» **Work instructions**
Nothing but the lines from the one containing "268px; white-space: pre;" through the end of the material should be restated, and each exactly.

» **Extracted records**
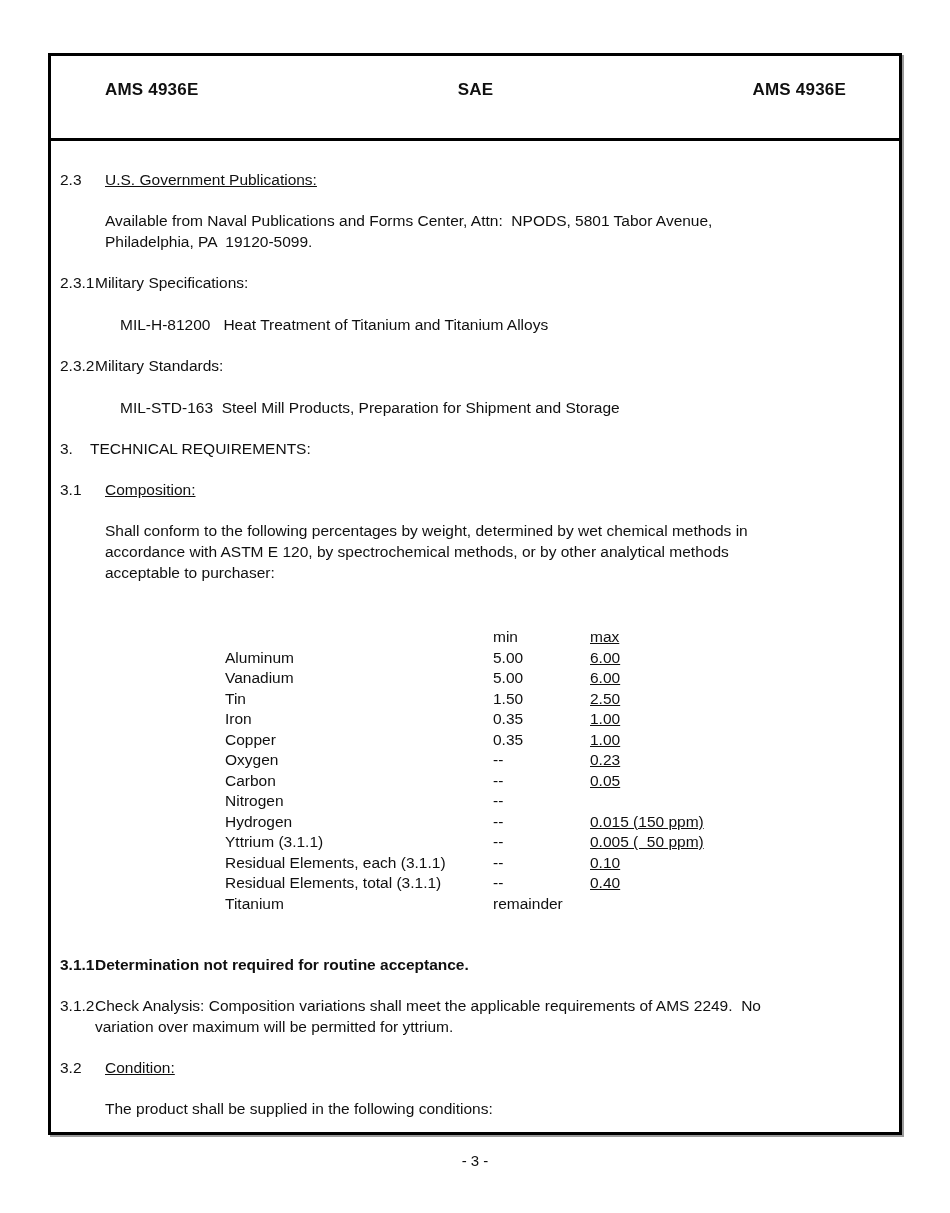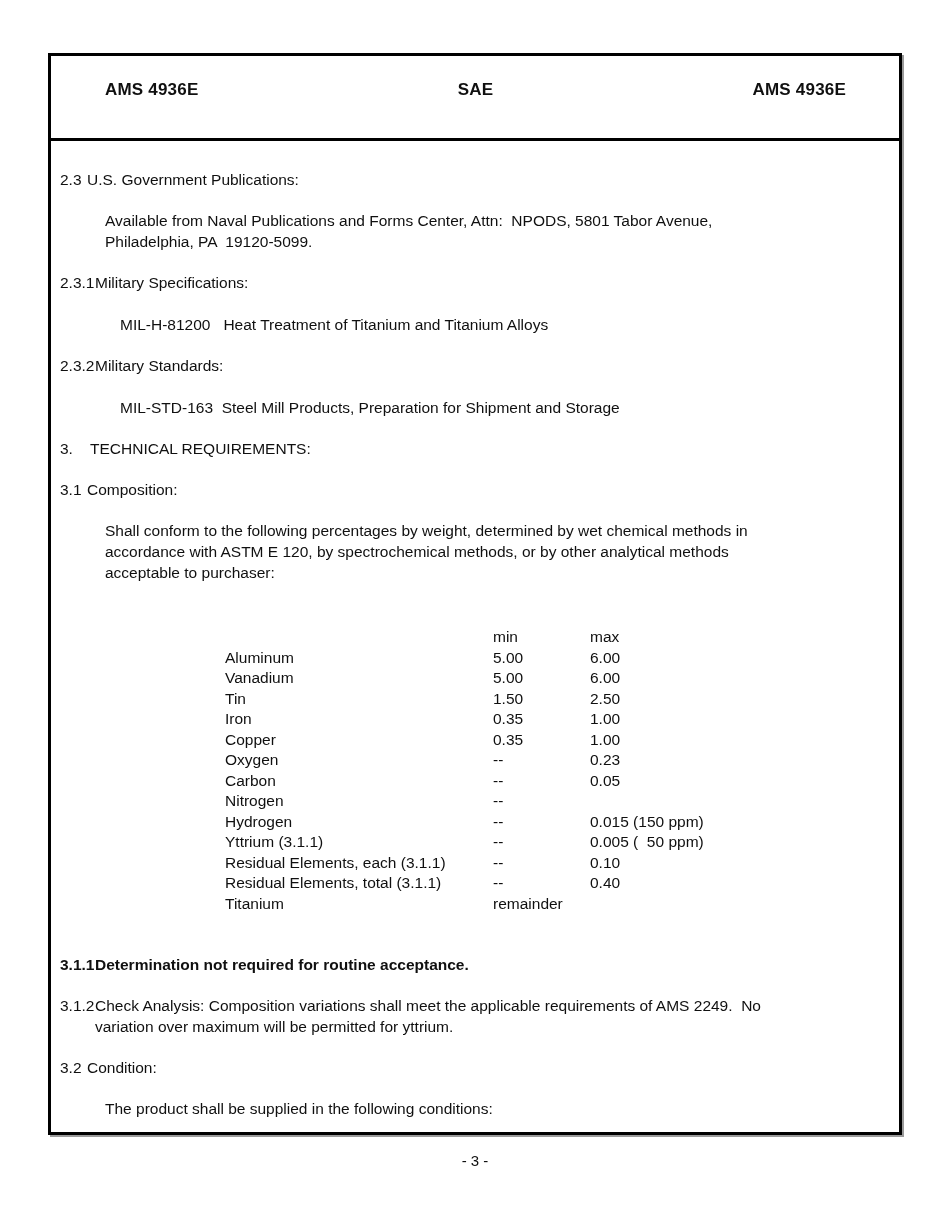--- a/index.html
+++ b/index.html
@@ -34,7 +34,7 @@
   .sec { position: relative; }
   .sec > .num { position: absolute; top: 0; left: 9px; }
   .txt { display: block; }
-  .ind-a > .txt { margin-left: 36px; }
+  .ind-a > .txt { margin-left: 54px; text-decoration: underline; }
   .ind-b > .txt { margin-left: 44px; }
   .ind-c > .txt { margin-left: 39px; }
   .p-a { margin-left: 54px; }

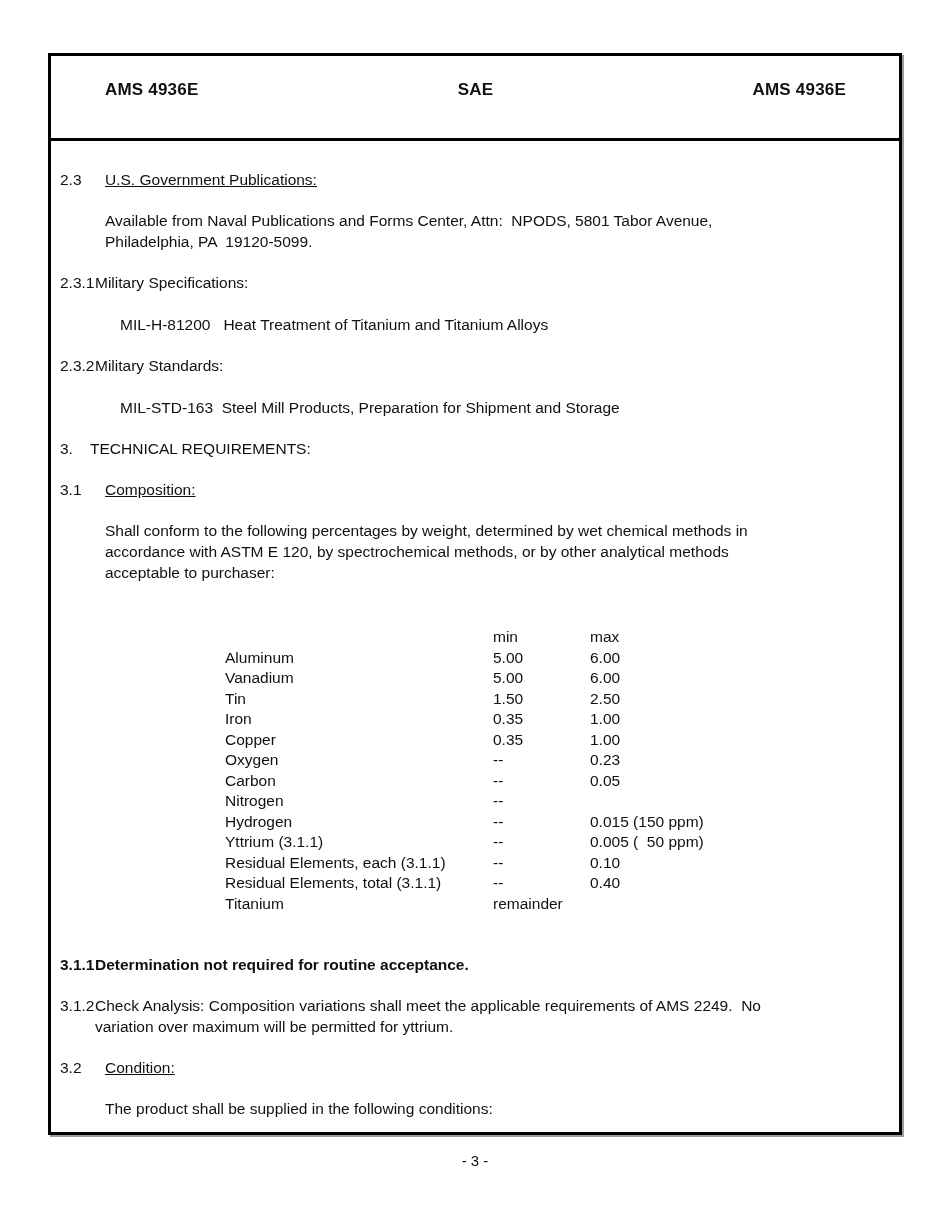--- a/index.html
+++ b/index.html
@@ -46,7 +46,7 @@
   .trow { display: flex; }
   .c-el  { width: 268px; white-space: pre; }
   .c-min { width: 97px;  white-space: pre; }
-  .c-max { flex: 1;      white-space: pre; }
+  .c-max { flex: 1;      white-space: pre; text-decoration: underline; }
   .pagenum {
     position: absolute; top: 1152px; left: 0; width: 100%;
     text-align: center; font-size: 15px;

» **Solution to the exercise**
   .c-el  { width: 268px; white-space: pre; }
   .c-min { width: 97px;  white-space: pre; }
-  .c-max { flex: 1;      white-space: pre; }
+  .c-max { flex: 1;      white-space: pre; text-decoration: underline; }
   .pagenum {
     position: absolute; top: 1152px; left: 0; width: 100%;
     text-align: center; font-size: 15px;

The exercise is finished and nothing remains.